== Segment start ==

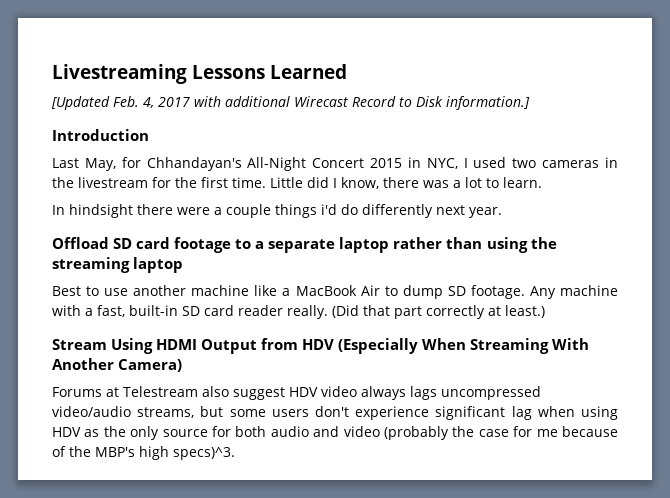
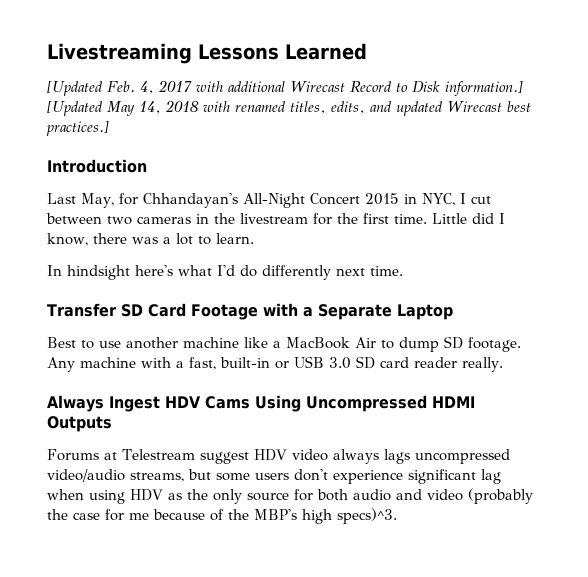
(530, 103) none -> [47,100,531,116] [46,121,109,136] [Updated May 14, 2018 with renamed titles, edits, and updated Wirecast best practices.]
[473,157,507,168] used -> [470,196,491,204] [46,213,102,224] cut between
[137,204,502,218] [52,237,557,253] [52,257,184,273] there were a couple things i'd do differently next year. // Offload SD card footage to a separate laptop rather than using the streaming laptop -> [135,265,403,280] [47,303,453,320] here's what I'd do differently next time. // Transfer SD Card Footage with a Separate Laptop
(178, 310) none -> [275,356,351,369] or USB 3.0
[332,305,545,319] [52,338,590,354] [52,358,183,372] (Did that part correctly at least.) // Stream Using HDMI Output from HDV (Especially When Streaming With Another Camera) -> [47,395,475,412] [47,416,112,432] // Always Ingest HDV Cams Using Uncompressed HDMI Outputs
[201,386,229,397] also -> (195, 454) none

== Segment end ==

Copy out, in full, each line above that has the word "none" in it.

SOLUTION TO THIS PROBLEM:
(530, 103) none -> [47,100,531,116] [46,121,109,136] [Updated May 14, 2018 with renamed titles, edits, and updated Wirecast best practices.]
(178, 310) none -> [275,356,351,369] or USB 3.0
[201,386,229,397] also -> (195, 454) none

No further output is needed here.